# この胸



## Seikun

Hi.
Songs in japanese tend to have phrases like this: kono ude, kono mune, sono mune, etc. My question is, is this a way to express possession?

So if the singer says この it means "my" and when they say その it means "your" or any other possessive.

When singers say, for example この胸 are they saying "my chest"?

Lyrics:
この腕は夢を掴み取る為に
あるのだから　忘れないで

Is here the singer saying "my arms"?

Thanks in advance.


----------



## lammn

Seikun said:


> Hi.
> Songs in japanese tend to have phrases like this: kono ude, kono mune, sono mune, etc. My question is, is this a way to express possession?



Yes, it is possessive. Why not? 



Seikun said:


> When singers say, for example この胸 are they saying "my chest"?



You are correct about この means "my".

As for 胸, it can mean both "chest" or "heart".
After translating over hundred of Japanese song lyrics (most of them being love songs), I can tell you that in most cases この胸 means "my heart", but there might be a few cases where it means "my chest" as well.


----------



## uchi.m

It's some sort of _metaphor _in that no one's heart can embrace dreams like one's arms can.

Now, how can you translate that? If you translate _kono mune_ as_ my heart_, you keep the original poetry intact, I think, even though _my arms_ looks tempting, too.


----------



## Seikun

It is very common to find these expressions in japanese songs and always had this question going on in my head.

Thanks for the answers lammn and uchi.m.


----------



## The Mad King

On a related note, I vaguely remember seeing some animation where one of the bad guys referred to himself as この[character's name]. I imagine this is quite rare. I could very well be mistaken, but it sounds sorta like samurai-speak to me.


----------



## kenjoluma

Let's remind ourselves of the definition of この or これ.
They indicate something _near_ to speaker.

(eg. その, それ = something near to listener)

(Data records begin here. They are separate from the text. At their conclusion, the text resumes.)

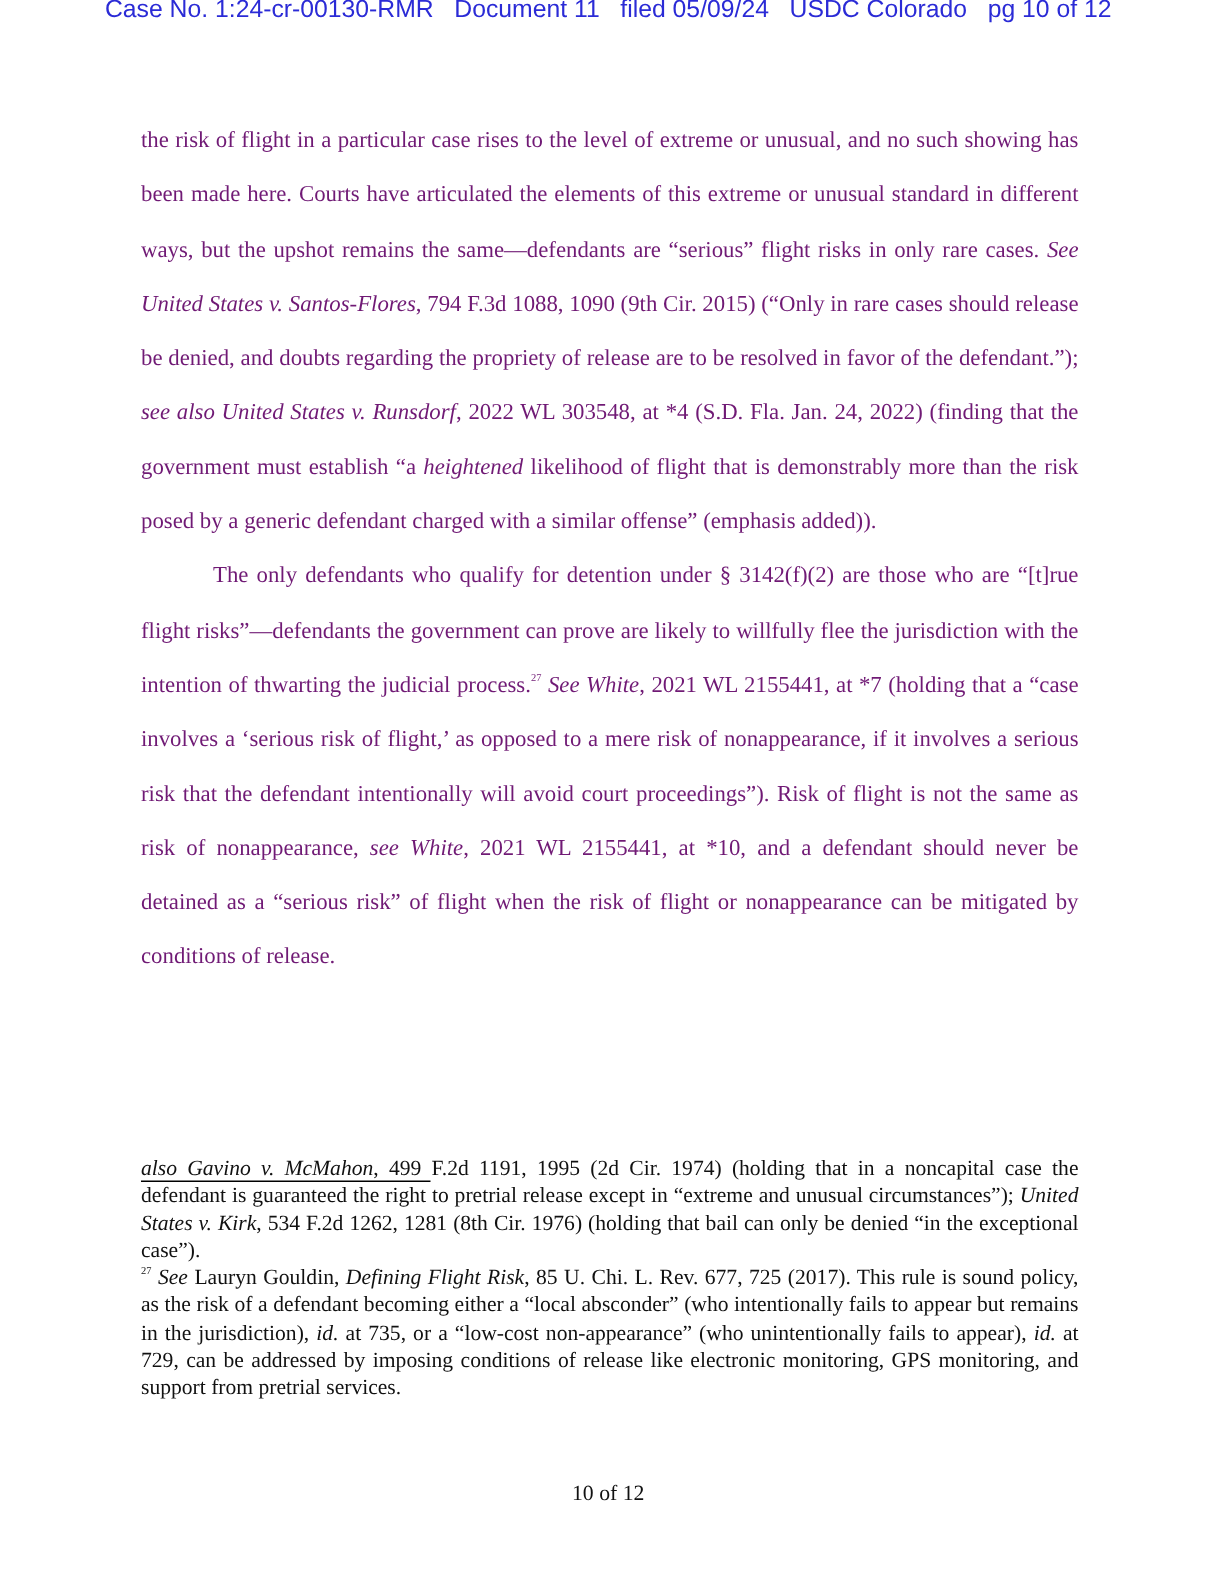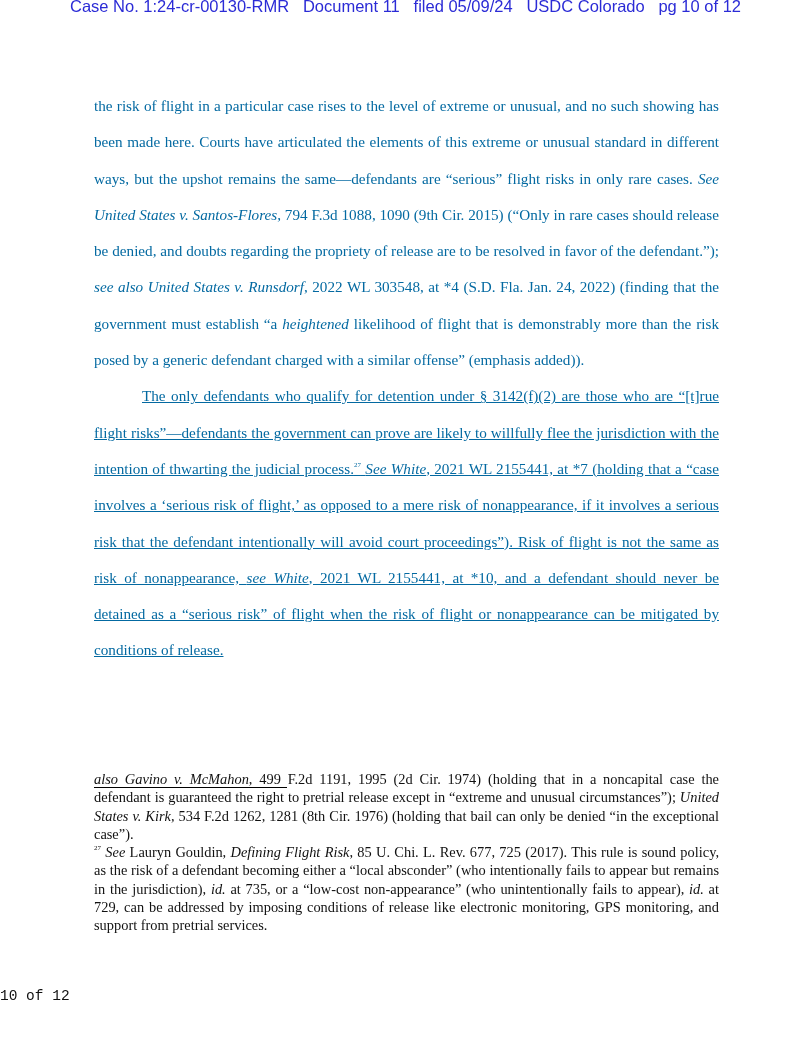--- a/index.html
+++ b/index.html
@@ -10,8 +10,8 @@
     white-space: pre; letter-spacing: 0px;
   }
   .body-text {
-    position: absolute; left: 94px; top: 88px; width: 625px;
-    font-family: "Liberation Serif", serif; font-size: 15.2px; color: #0369a1;
+    position: absolute; left: 94px; top: 76px; width: 625px;
+    font-family: "Liberation Serif", serif; font-size: 15.2px; color: #701a75;
     line-height: 36.3px; text-align: justify;
   }
   .body-text p { margin: 0; }

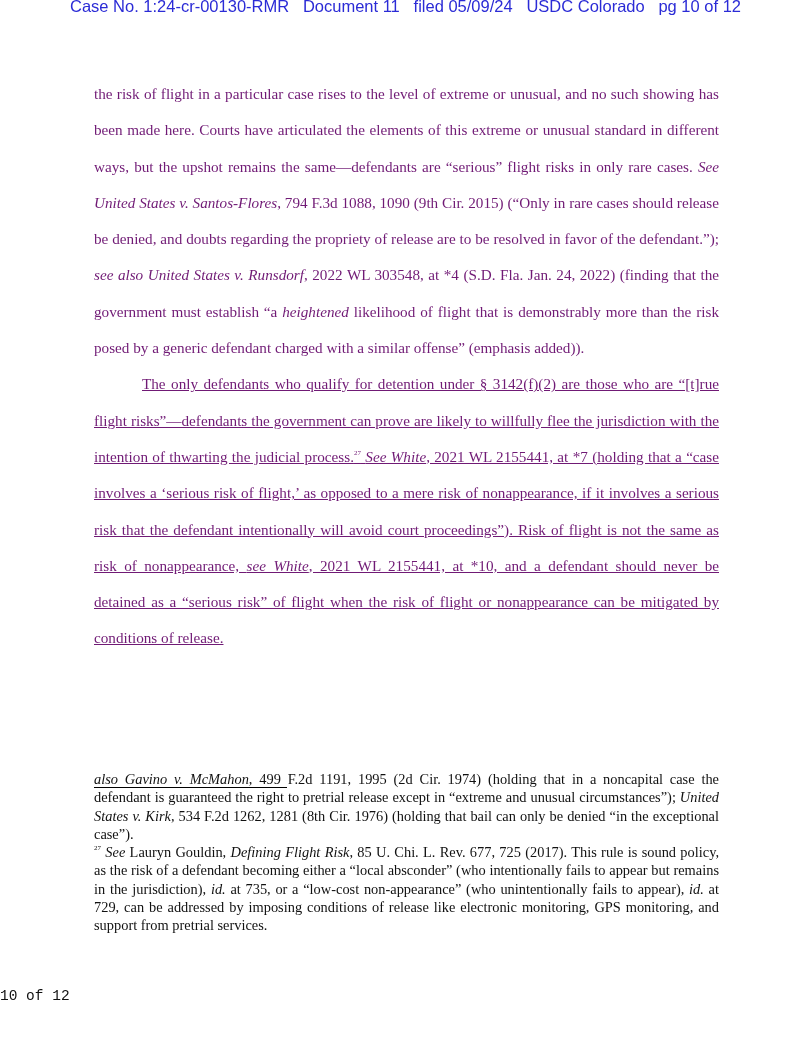--- a/index.html
+++ b/index.html
@@ -15,7 +15,7 @@
     line-height: 36.3px; text-align: justify;
   }
   .body-text p { margin: 0; }
-  .indent { text-indent: 48px; text-decoration: underline; }
+  .indent { text-indent: 48px; }
   i { font-style: italic; }
   sup.fn { font-size: 7px; vertical-align: 7px; line-height: 0; }
   .rule {

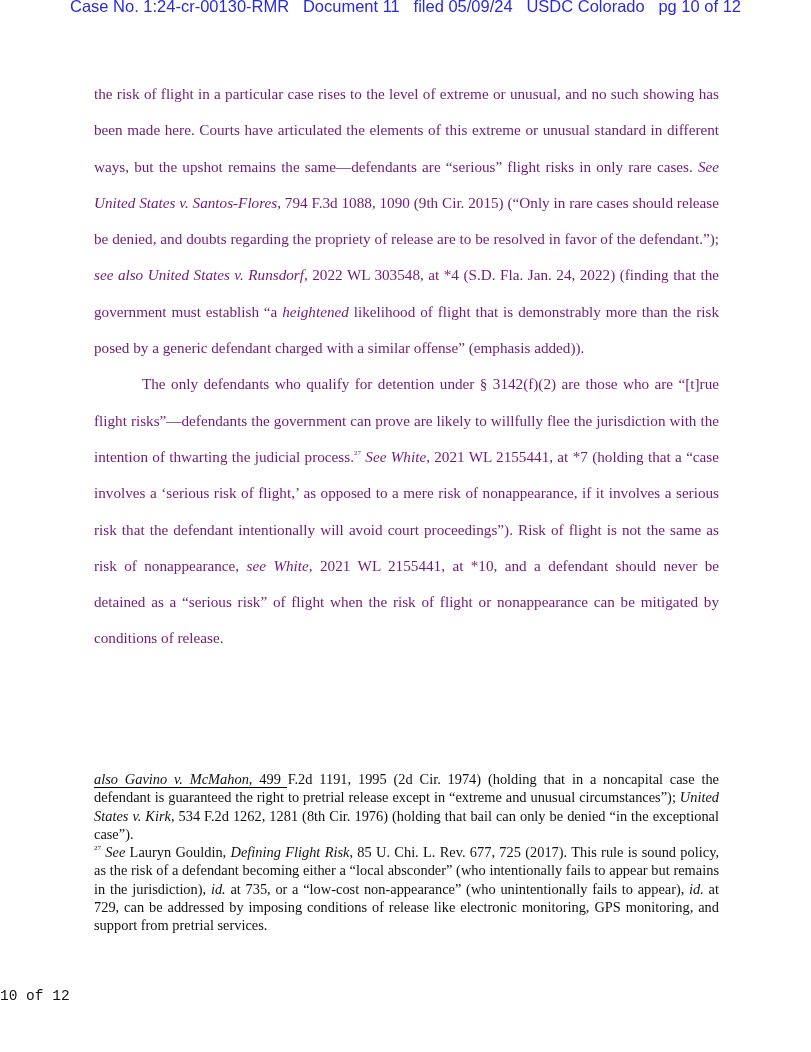--- a/index.html
+++ b/index.html
@@ -29,8 +29,8 @@
   }
   .footnotes p { margin: 0; }
   .page-num {
-    position: absolute; top: 988px; left: 0; width: 811px; 
-    font-family: Liberation Mono, monospace; font-size: 14.5px; color: #111;
+    position: absolute; top: 988px; left: 0; width: 811px; text-align: center;
+    font-family: Liberation Serif, serif; font-size: 14.5px; color: #111;
   }
 </style>
 </head>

Unless you cut off somebody else's arms in your hand, of course, it means 'my arm'.


It's rather tempting to say この in lyrics or poetry, because otherwise, it becomes too long in Japanese. (ボクノ, オレノ, ワタシノ, even ワタクシノ... longer than two syllables)


----------



## lammn

uchi.m said:


> It's some sort of _metaphor _in that no one's heart can embrace dreams like one's arms can.



Even in English language, "heart" does not necessarily mean the physical heart.
According to this dictionary, "heart" can mean:



> 4. the center of emotion, especailly as contrasted to the head as the center of intellect.



This particular meaning of "heart" is the one I am refering to when I translate この胸.



kenjoluma said:


> It's rather tempting to say この in lyrics or poetry, because otherwise, it becomes too long in Japanese. (ボクノ, オレノ, ワタシノ, even ワタクシノ... longer than two syllables)



Great insight! I have never thought about this.


----------



## Seikun

The first time I heard such expressions was in a song called Namida Wa Shitte Iru which is part of the soundtrack of Rurouni Kenshin (anime series): _~Tsubasa ni kawaru no sa sono mune de~_

Then it became common to hear この胸, その胸, and other bodyparts with この and その.

Songs and poetry in Spanish also use demostratives pronouns to express the possessive, but is much less common than in Japanese (judging from music).

As for その, I guess dependind on context it may mean your, his, her, etc. Correct?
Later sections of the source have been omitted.